No hay manera de ver ese instante de agonía sin regresar al contrapunto de su plenitud, cuando Maradona transportaba su ingenio y exuberancia a cotas excepcionales. Su legado no se librará de juicios morales, de aspectos poco saludables en su comportamiento, forzados en buena parte por la presión que el fútbol, la sociedad y el negocio el negocio le produjeron. Cualquiera que sea la opinión que se tenga sobre Maradona fuera del campo, su estela en el fútbol es colosal, inabarcable.

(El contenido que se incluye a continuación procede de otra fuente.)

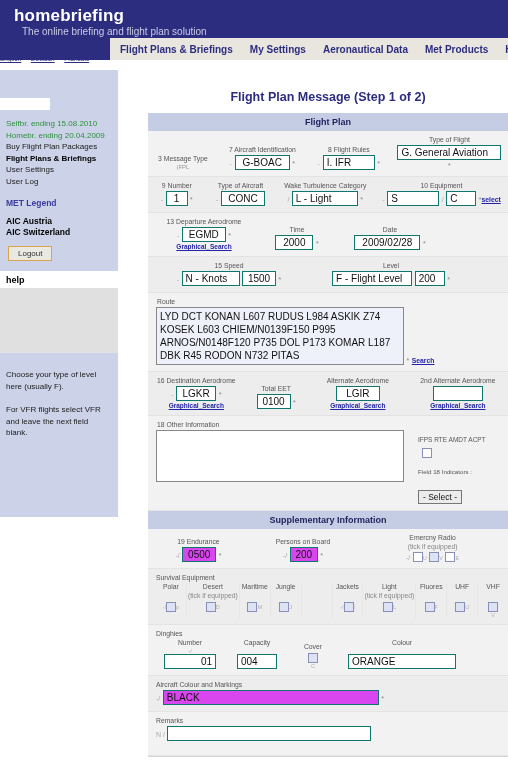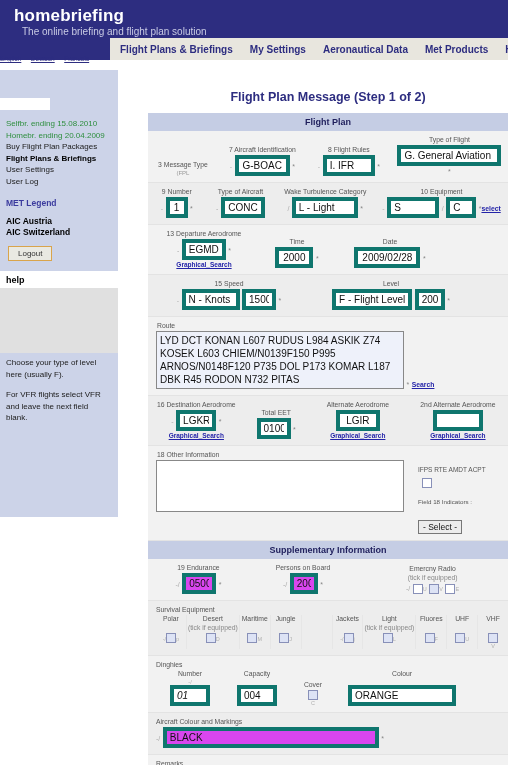--- a/index.html
+++ b/index.html
@@ -34,33 +34,33 @@
   .sb-bold{color:#000;font-weight:bold;}
   .sb-met{color:#3b3b9e;font-weight:bold;font-size:8.5px;padding:7px 0 2px 6px;}
   .sb-aic{padding:6px 0 0 6px;}
   .sb-aic div{font-weight:bold;color:#000;font-size:8.5px;line-height:11px;}
   .logoutwrap{padding:8px 0 4px 8px;}
   .logoutbtn{display:inline-block;background:#e9e9e2;border:1px solid #d9a44c;color:#333;
              font-size:8px;padding:2px 9px;font-family:"Liberation Sans",sans-serif;}
   .sb-help{background:#fff;color:#000;font-size:9px;font-weight:bold;padding:4px 6px 3px 6px;}
   .sb-helpbody{background:#e0e0e0;height:65px;}
   .sb-helptxt{background:#ccd3e8;padding:4px 8px 10px 6px;color:#202020;font-size:8px;line-height:11.5px;min-height:150px;}
-  .sb-helptxt p{margin:0 0 9px 0;}
+  .sb-helptxt p{margin:12px 0 9px 0;}
   
   .main{position:absolute;left:148px;top:18px;width:360px;}
   .pagetitle{color:#2d2d80;font-size:12.5px;font-weight:bold;text-align:center;padding:12px 0 9px 0;}
   .panelbar{background:#c5cde4;color:#1f1f5c;font-size:9px;font-weight:bold;text-align:center;padding:4px 0;}
   .rowband{background:#f2f2f2;border-bottom:1px solid #e3e3e3;padding:5px 0 6px 0;position:relative;}
   .rowband.alt{background:#ededed;}
   .cellrow{display:flex;align-items:flex-end;}
   .cell{padding:0 6px;text-align:center;}
   .lbl{font-size:6.8px;color:#555;display:block;text-align:center;margin-bottom:2px;white-space:nowrap;}
   .sublbl{font-size:6px;color:#999;text-align:center;display:block;}
   .fld{font-family:"Liberation Sans",sans-serif;font-size:10px;color:#111;
-       border:4px solid #0f766e;background:#fff;padding:1px 3px;box-sizing:border-box;text-align:center;}
+       border:1px solid #0f766e;background:#fff;padding:1px 3px;box-sizing:border-box;text-align:center;}
   .fld.blue{background:#d946ef;}
   .star{color:#888;font-size:7px;vertical-align:middle;}
   .dash{color:#aaa;font-size:7px;}
   .glink{display:block;text-align:center;color:#2323a8;font-size:6.5px;font-weight:bold;text-decoration:underline;margin-top:1px;}
   .slink{color:#2323a8;font-size:6.8px;font-weight:bold;text-decoration:underline;}
   textarea.ta{font-family:"Liberation Sans",sans-serif;font-size:10px;color:#111;
       border:1px solid #888;background:#eef1fa;resize:none;padding:2px 3px;box-sizing:border-box;line-height:13px;}
   textarea.white{background:#fff;border:1px solid #888;}
   .chk{width:8px;height:8px;border:1px solid #8890b8;background:#fff;display:inline-block;vertical-align:middle;}
   .chk.on{background:#dde3f5;}
@@ -357,21 +357,21 @@
         </div>
       </div>
     </div>
 
     <div class="rowband" style="padding-left:8px;">
       <span class="lbl" style="text-align:left;">Dinghies</span>
       <div class="cellrow">
         <div class="cell" style="width:56px;">
           <span class="lbl">Number</span>
           <span class="tiny" style="display:block;">-/</span>
-          <input class="fld" style="width: 40px; text-align: left; font-style: italic;" value="01">
+          <input class="fld" style="width: 52px; text-align: right;" value="01">
         </div>
         <div class="cell" style="width:54px;">
           <span class="lbl">Capacity</span>
           <span class="tiny" style="display:block;visibility:hidden;">x</span>
           <input class="fld" style="width: 40px; text-align: left;" value="004">
         </div>
         <div class="cell" style="width:34px;">
           <span class="lbl">Cover</span>
           <span class="chk on" style="display:inline-block;"></span>
           <span class="tiny" style="display:block;">C</span>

A diferencia de otras estrellas, Maradona fue plenamente visible en el fútbol. No era la voz que corría de boca en boca entre los aficionados que acudían a verle en los estadios. El mundo entero pudo disfrutar de su grandeza a través de la televisión. Maradona elevó lo extraordinario a la categoría de cotidiano, no el producto de la imaginación. Si lo que Maradona inventaba con la pelota era real, el fútbol podía adquirir la consideración de arte en estado puro.

Hubo muchos Maradonas en su paradójica trayectoria, corta y larga a la vez. Con 30 años, cerró su época en el Nápoles, el periodo de incomparable esplendor futbolístico que coincidió con su declive físico y emocional. Por fraccionada que fuera su recorrido, con su fulgurante inicio en Argentinos Juniors, el deslumbrante desembarco en Boca Juniors --Europa no disfrutó de aquella época maravillosa del Pelusa, el fútbol todavía corría de voz en voz-- las expectativas frustradas en el Barça por la grave lesión que sufrió, el periodo sevillista en los años 90, el regreso a Argentina y la amarga despedida en el Mundial 94, sólo se puede hablar de un único y grandioso Maradona, el que cautivó el fútbol con sus proezas.

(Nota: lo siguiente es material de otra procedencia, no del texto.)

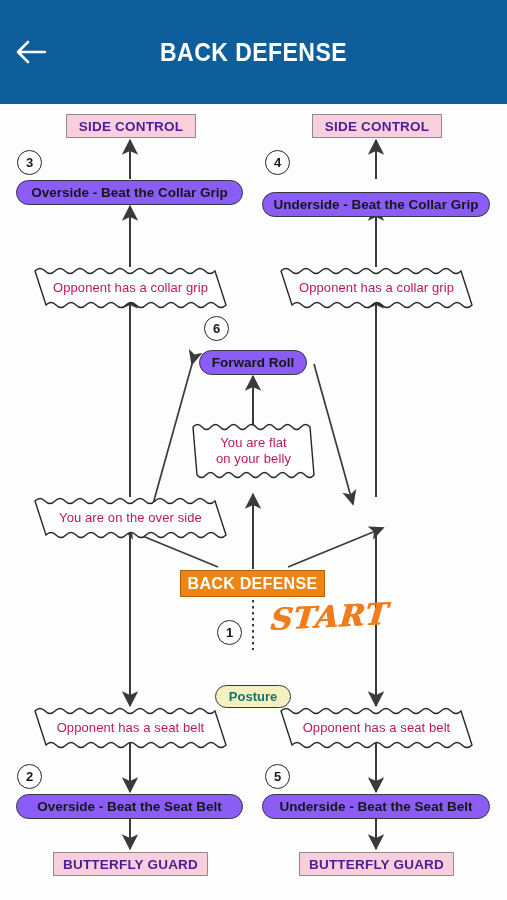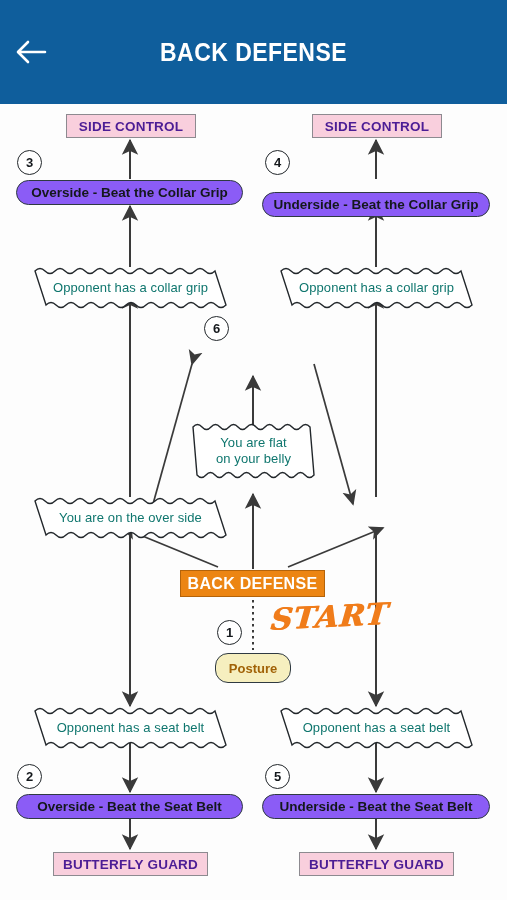--- a/index.html
+++ b/index.html
@@ -64,43 +64,44 @@
     height:25px;
     white-space:nowrap;
     padding:0 9px;
   }
 
   
   .pill-yellow {
     background:#f6efbf;
     border:1.8px solid #2f3a42;
     border-radius:13px;
-    color:#a16207;
+    color:#0f766e;
     font-weight:bold;
     font-size:13px;
-    height:30px;
+    height:23px;
     white-space:nowrap;
     padding:0 11px;
+    margin-top:32px;
   }
 
   
   .orange {
     background:#ec8513;
     border:1.5px solid #b4630a;
     color:#ffffff;
     font-weight:bold;
     font-size:16px;
     letter-spacing:0.3px;
     height:27px;
     white-space:nowrap;
   }
 
   
   .note {
-    color:#0f766e;
+    color:#be185d;
     font-size:13px;
     font-weight:normal;
     text-align:center;
     line-height:16px;
     letter-spacing:0.1px;
   }
   .note-wrap { position:absolute; }
   .note-wrap svg { position:absolute; left:0; top:0; }
   .note-text {
     position:absolute; left:0; top:0; width:100%; height:100%;
@@ -200,20 +201,21 @@
 
     <div class="node term" style="left:299px; top:748px; width:155px;">BUTTERFLY GUARD</div>
 
     <div class="numcircle" style="left:17px; top:46px;">3</div>
     <div class="node pill" style="left:16px; top:76px; width:227px;">Overside - Beat the Collar Grip</div>
 
     <div class="numcircle" style="left:265px; top:46px;">4</div>
     <div class="node pill" style="left:262px; top:88px; width:228px;">Underside - Beat the Collar Grip</div>
 
     <div class="numcircle" style="left:204px; top:212px;">6</div>
+    <div class="node pill" style="left:199px; top:246px; width:108px;">Forward Roll</div>
 
     <div class="numcircle" style="left:217px; top:516px;">1</div>
     <div class="node pill-yellow" style="left:215px; top:549px; width:76px;">Posture</div>
 
     <div class="numcircle" style="left:17px; top:660px;">2</div>
     <div class="node pill" style="left:16px; top:690px; width:227px;">Overside - Beat the Seat Belt</div>
 
     <div class="numcircle" style="left:265px; top:660px;">5</div>
     <div class="node pill" style="left:262px; top:690px; width:228px;">Underside - Beat the Seat Belt</div>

Sólo hay un Mundial que se adhiere a un jugador: el de México 86 a Maradona. Borró todos y a todos de la memoria. Allí, con 26 años, perfectamente preparado, fuerte y ágil como un felino, con todas las luces desplegadas, Maradona compiló en apenas tres semanas todo lo que un futbolista y los aficionados puedan soñar. Los cínicos y los despechados se mantendrán firmes en el recuerdo de la mano de Dios -el ridículo salto de Shilton en el despeje casi merecía una travesura del rematador-, pero al pueblo llano, el que ama el fútbol, se quedará con la colección de jugadas que desplegó el genio y que alcanzó su cota en el reguero de rivales que apiló en el segundo gol de Argentina.

Esa jugada resume todas y cada una de las deslumbrantes jugadas que dejó en el fútbol, la cima de la creatividad, potencia, descaro, habilidad, engaño, astucia, técnica y emocionante frialdad. Fue una jugada salvaje que agarró al fútbol por las tripas y allí permanece. Ese Maradona, el Maradona de nuestros sueños. Todo lo demás nos importa muy poco ahora.